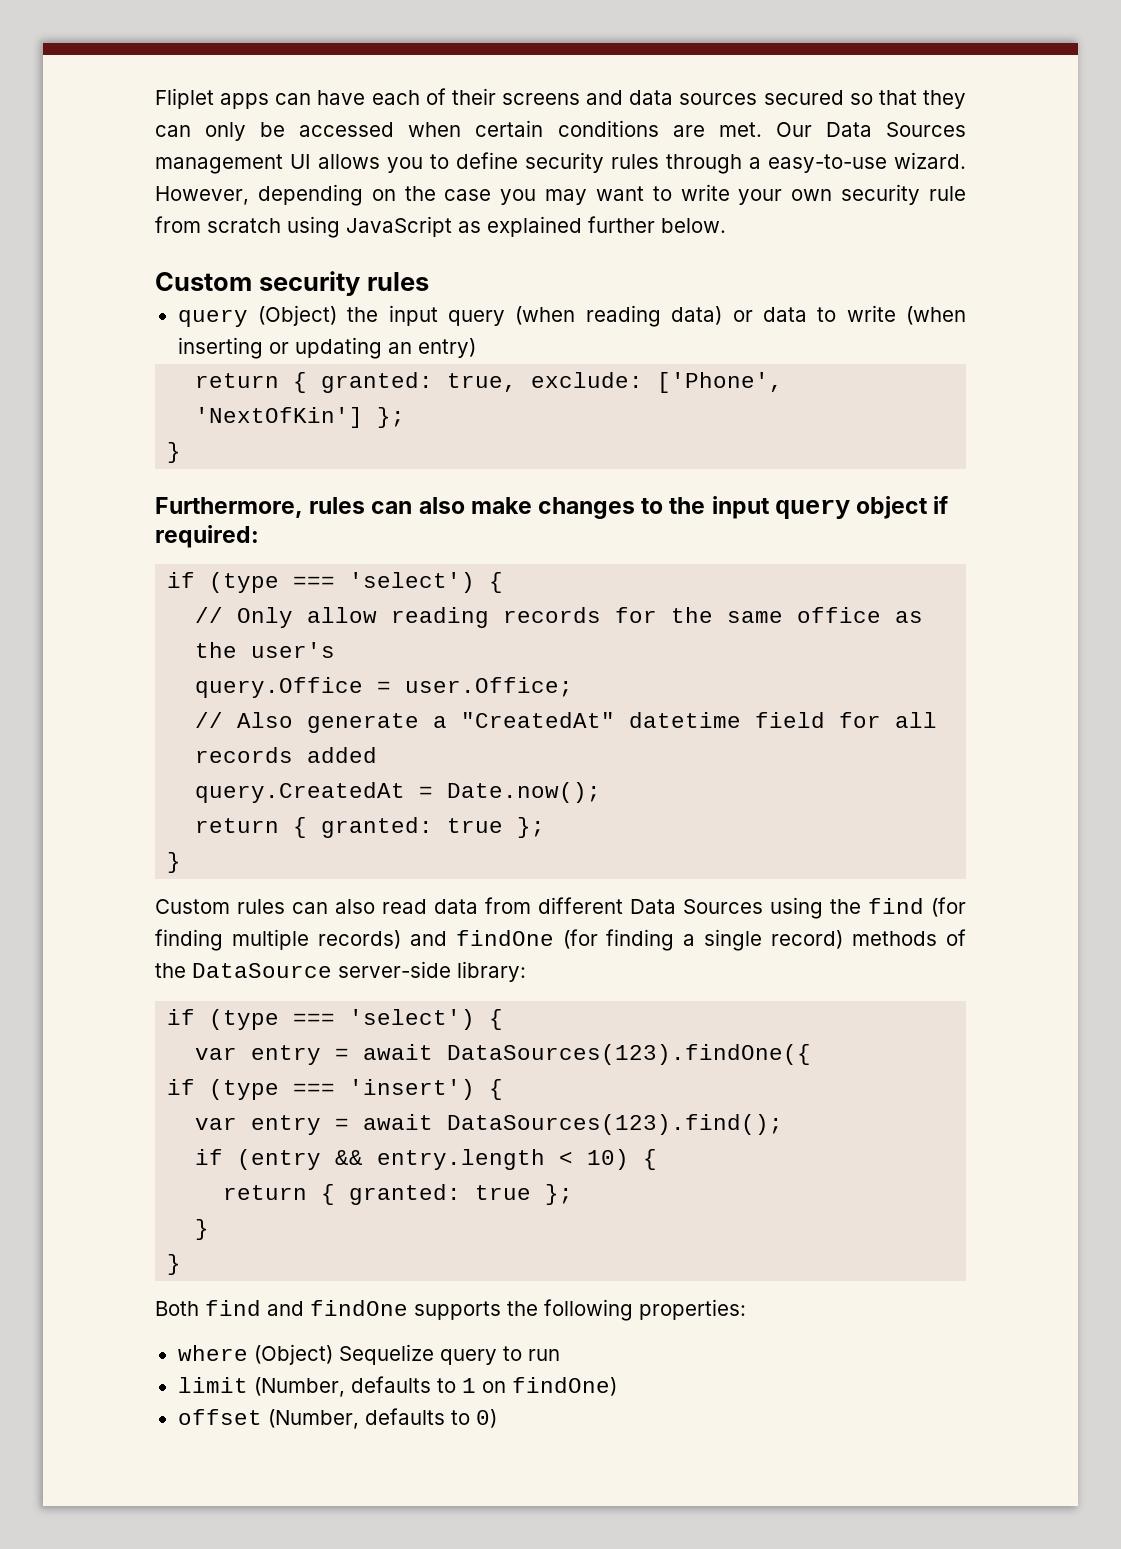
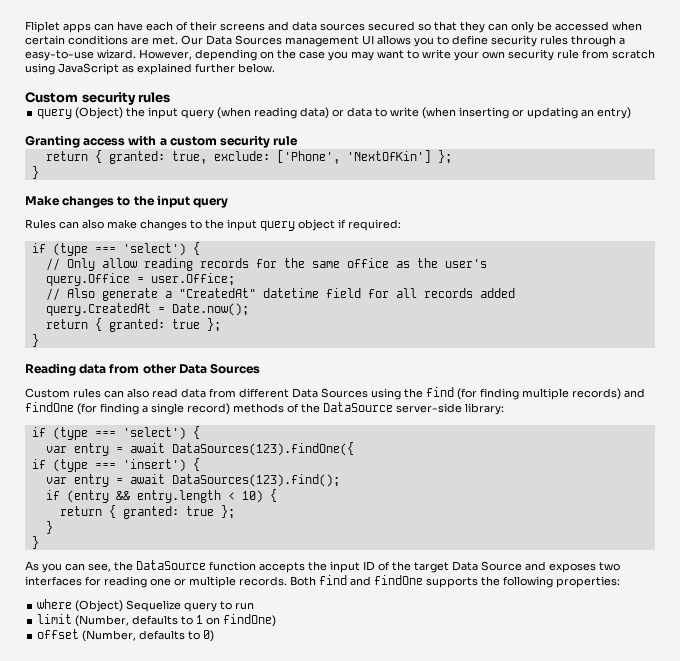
(476, 348) none -> [25,135,299,148] // Granting access with a custom security rule
[155,497,366,518] Furthermore, rules -> [25,195,229,208] [25,219,56,229] Make changes to the input query // Rules
(182, 862) none -> [25,363,261,376] // Reading data from other Data Sources
(182, 1264) none -> [25,560,620,573] [25,576,287,588] As you can see, the DataSource function accepts the input ID of the target Data Source and exposes two interfaces for reading one or multiple records.

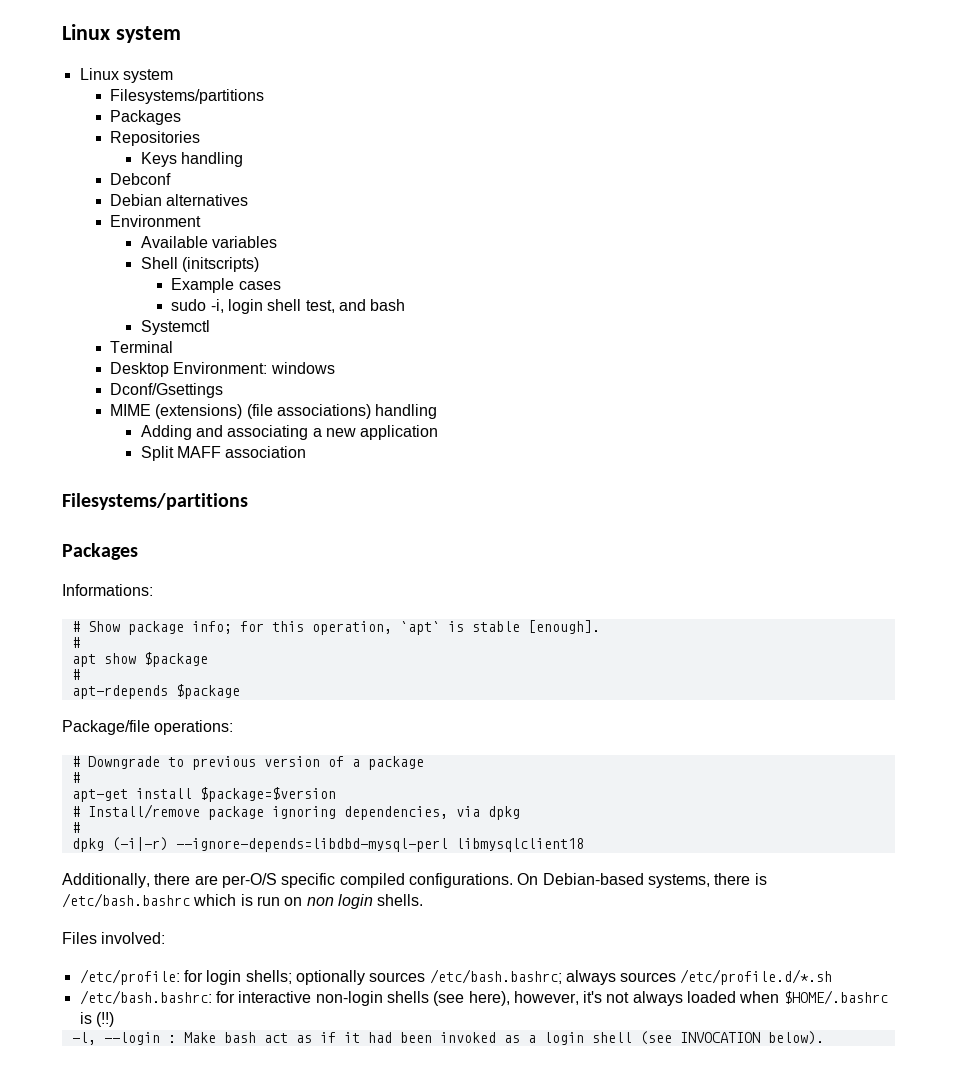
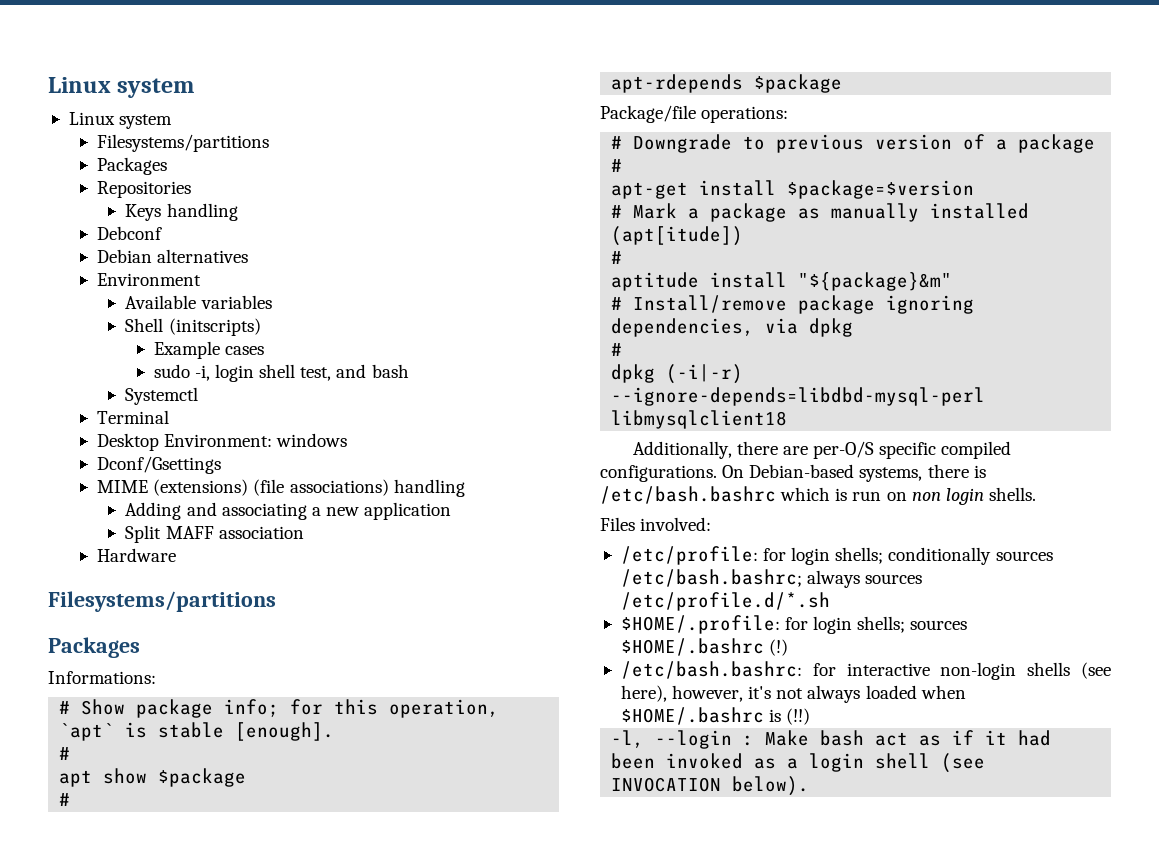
(307, 452) none -> [97,548,177,562] // Hardware
(336, 794) none -> [611,203,1030,222] [611,226,744,246] [611,251,623,264] [611,272,953,291] // # Mark a package as manually installed (apt[itude]) // # // aptitude install "${package}&m"
[295,970,365,985] optionally -> [888,547,992,565] conditionally
(833, 977) none -> [620,615,968,634] [620,638,789,656] // $HOME/.profile: for login shells; sources $HOME/.bashrc (!)

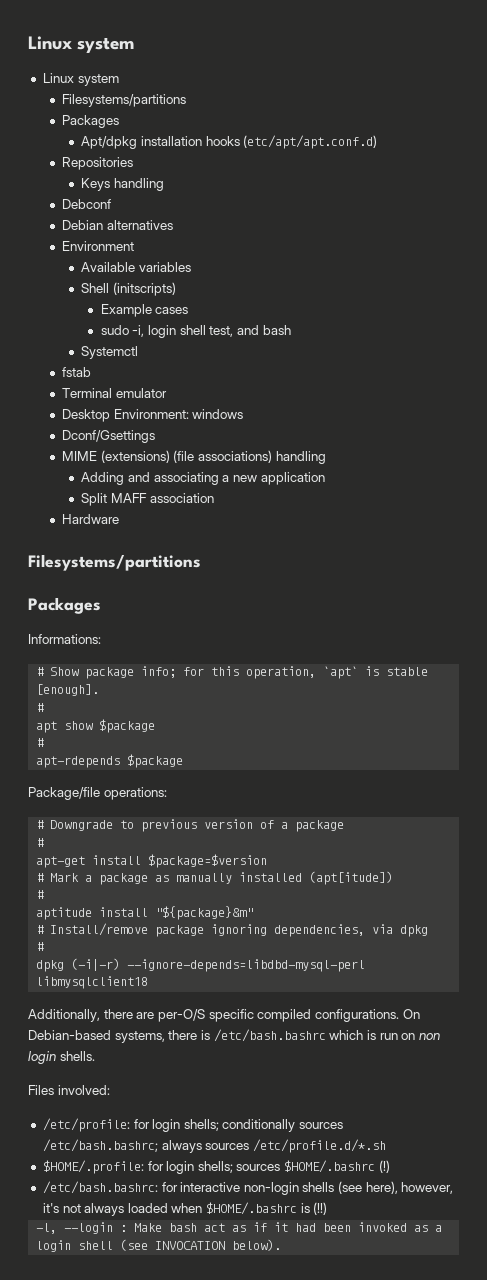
(168, 166) none -> [81,135,378,149] // Apt/dpkg installation hooks (etc/apt/apt.conf.d)
(199, 396) none -> [62,367,92,377] // fstab
(170, 417) none -> [115,388,167,398] emulator

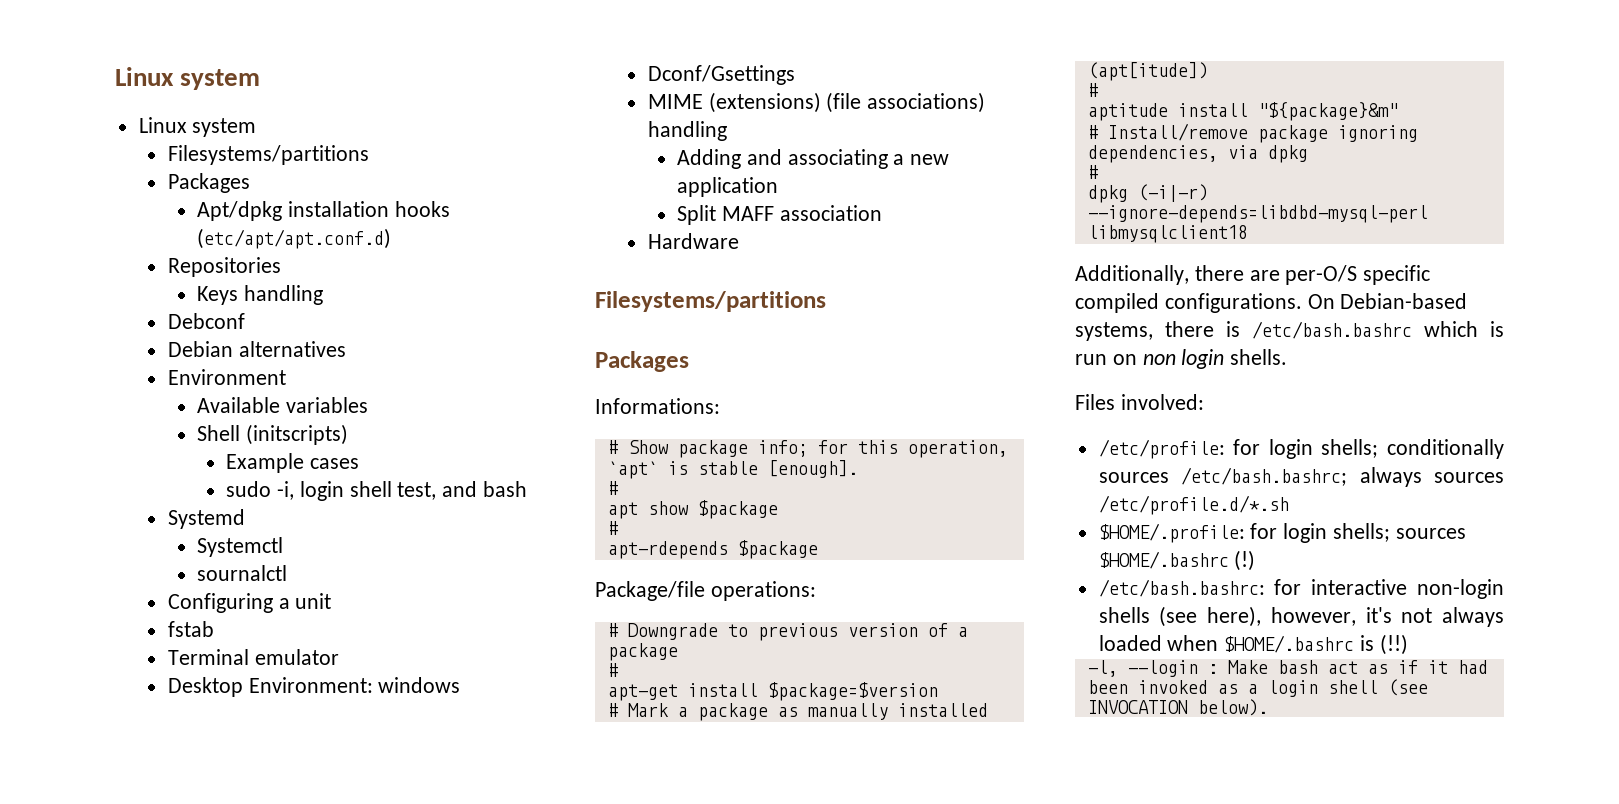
(291, 330) none -> [167,509,245,529] // Systemd
(139, 352) none -> [196,565,287,581] [167,593,332,613] // sournalctl // Configuring a unit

# TASK TO COMPLETE
The data above should be repeated exactly, minus any pictures.

# ANSWER TO THIS TASK
(476, 348) none -> [25,135,299,148] // Granting access with a custom security rule
[155,497,366,518] Furthermore, rules -> [25,195,229,208] [25,219,56,229] Make changes to the input query // Rules
(182, 862) none -> [25,363,261,376] // Reading data from other Data Sources
(182, 1264) none -> [25,560,620,573] [25,576,287,588] As you can see, the DataSource function accepts the input ID of the target Data Source and exposes two interfaces for reading one or multiple records.

(307, 452) none -> [97,548,177,562] // Hardware
(336, 794) none -> [611,203,1030,222] [611,226,744,246] [611,251,623,264] [611,272,953,291] // # Mark a package as manually installed (apt[itude]) // # // aptitude install "${package}&m"
[295,970,365,985] optionally -> [888,547,992,565] conditionally
(833, 977) none -> [620,615,968,634] [620,638,789,656] // $HOME/.profile: for login shells; sources $HOME/.bashrc (!)

(168, 166) none -> [81,135,378,149] // Apt/dpkg installation hooks (etc/apt/apt.conf.d)
(199, 396) none -> [62,367,92,377] // fstab
(170, 417) none -> [115,388,167,398] emulator

(291, 330) none -> [167,509,245,529] // Systemd
(139, 352) none -> [196,565,287,581] [167,593,332,613] // sournalctl // Configuring a unit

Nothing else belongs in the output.